**Task item:** Only the lines below starting at the one containing "margin-left: 36px ->" and ending at the one containing "Nervosität ganz rau." belong in the answer, each copied exactly.

User interface change data
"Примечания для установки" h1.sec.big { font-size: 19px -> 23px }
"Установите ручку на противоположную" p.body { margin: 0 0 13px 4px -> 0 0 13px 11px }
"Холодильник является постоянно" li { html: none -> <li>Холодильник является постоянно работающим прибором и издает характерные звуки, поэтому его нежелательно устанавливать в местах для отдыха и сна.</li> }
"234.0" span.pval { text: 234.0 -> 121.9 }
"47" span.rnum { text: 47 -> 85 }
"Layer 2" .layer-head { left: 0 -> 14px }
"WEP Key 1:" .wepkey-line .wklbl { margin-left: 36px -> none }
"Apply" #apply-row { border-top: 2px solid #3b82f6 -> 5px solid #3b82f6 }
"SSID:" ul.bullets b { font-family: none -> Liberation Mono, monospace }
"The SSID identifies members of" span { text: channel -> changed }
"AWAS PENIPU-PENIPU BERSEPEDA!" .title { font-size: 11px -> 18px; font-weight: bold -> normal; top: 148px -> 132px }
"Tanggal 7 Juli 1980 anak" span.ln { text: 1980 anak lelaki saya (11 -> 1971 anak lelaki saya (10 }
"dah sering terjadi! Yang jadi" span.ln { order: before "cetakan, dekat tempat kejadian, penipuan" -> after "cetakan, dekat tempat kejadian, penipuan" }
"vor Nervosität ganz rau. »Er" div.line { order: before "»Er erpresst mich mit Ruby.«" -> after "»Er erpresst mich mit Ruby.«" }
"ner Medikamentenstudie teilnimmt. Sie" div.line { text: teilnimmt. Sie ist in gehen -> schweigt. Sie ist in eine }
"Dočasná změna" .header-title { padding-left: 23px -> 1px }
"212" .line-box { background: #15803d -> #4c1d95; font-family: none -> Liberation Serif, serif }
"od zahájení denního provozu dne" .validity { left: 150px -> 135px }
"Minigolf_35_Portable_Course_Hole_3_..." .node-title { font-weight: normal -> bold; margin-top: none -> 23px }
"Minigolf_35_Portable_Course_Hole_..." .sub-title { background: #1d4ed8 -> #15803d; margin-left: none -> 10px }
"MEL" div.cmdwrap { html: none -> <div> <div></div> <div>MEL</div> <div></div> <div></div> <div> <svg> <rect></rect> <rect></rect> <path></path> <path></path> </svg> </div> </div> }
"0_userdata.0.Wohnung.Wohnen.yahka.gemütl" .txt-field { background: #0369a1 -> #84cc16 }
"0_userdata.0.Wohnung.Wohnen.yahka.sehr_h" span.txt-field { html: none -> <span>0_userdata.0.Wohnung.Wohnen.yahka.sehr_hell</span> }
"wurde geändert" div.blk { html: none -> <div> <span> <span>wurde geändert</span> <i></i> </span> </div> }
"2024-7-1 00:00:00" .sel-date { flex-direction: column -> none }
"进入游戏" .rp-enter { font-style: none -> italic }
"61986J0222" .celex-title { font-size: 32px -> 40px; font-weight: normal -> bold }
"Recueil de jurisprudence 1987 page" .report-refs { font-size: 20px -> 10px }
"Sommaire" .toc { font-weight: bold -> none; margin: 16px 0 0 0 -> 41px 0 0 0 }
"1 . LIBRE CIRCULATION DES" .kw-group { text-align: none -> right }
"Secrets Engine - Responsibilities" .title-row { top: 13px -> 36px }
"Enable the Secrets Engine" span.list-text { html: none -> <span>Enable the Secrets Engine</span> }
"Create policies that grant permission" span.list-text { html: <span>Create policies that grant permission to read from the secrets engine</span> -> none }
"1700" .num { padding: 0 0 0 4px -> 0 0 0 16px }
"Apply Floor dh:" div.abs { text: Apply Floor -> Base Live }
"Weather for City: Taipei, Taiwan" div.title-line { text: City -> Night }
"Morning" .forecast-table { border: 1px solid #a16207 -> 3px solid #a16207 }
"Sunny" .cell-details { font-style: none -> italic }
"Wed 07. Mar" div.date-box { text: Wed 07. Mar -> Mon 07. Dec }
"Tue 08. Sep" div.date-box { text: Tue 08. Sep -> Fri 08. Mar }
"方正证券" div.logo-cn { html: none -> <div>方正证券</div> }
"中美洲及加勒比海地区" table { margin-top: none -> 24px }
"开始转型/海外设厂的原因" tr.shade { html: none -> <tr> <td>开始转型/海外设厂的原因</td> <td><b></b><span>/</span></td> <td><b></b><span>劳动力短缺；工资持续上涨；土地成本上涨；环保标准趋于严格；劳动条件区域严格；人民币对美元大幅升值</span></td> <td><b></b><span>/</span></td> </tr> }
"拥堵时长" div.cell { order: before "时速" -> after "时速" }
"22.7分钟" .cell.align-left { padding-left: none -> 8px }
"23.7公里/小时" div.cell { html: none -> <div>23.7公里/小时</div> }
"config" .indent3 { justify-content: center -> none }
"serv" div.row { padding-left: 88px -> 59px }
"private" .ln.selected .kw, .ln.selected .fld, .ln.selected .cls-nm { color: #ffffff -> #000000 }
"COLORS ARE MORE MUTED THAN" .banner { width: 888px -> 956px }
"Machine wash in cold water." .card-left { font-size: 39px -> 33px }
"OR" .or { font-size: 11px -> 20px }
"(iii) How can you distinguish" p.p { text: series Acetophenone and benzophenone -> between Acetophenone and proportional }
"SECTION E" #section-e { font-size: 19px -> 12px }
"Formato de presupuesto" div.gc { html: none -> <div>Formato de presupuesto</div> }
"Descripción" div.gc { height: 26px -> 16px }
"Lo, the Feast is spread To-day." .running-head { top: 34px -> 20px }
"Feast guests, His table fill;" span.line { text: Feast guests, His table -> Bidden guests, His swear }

**Result for this exercise:**
"WEP Key 1:" .wepkey-line .wklbl { margin-left: 36px -> none }
"Apply" #apply-row { border-top: 2px solid #3b82f6 -> 5px solid #3b82f6 }
"SSID:" ul.bullets b { font-family: none -> Liberation Mono, monospace }
"The SSID identifies members of" span { text: channel -> changed }
"AWAS PENIPU-PENIPU BERSEPEDA!" .title { font-size: 11px -> 18px; font-weight: bold -> normal; top: 148px -> 132px }
"Tanggal 7 Juli 1980 anak" span.ln { text: 1980 anak lelaki saya (11 -> 1971 anak lelaki saya (10 }
"dah sering terjadi! Yang jadi" span.ln { order: before "cetakan, dekat tempat kejadian, penipuan" -> after "cetakan, dekat tempat kejadian, penipuan" }
"vor Nervosität ganz rau. »Er" div.line { order: before "»Er erpresst mich mit Ruby.«" -> after "»Er erpresst mich mit Ruby.«" }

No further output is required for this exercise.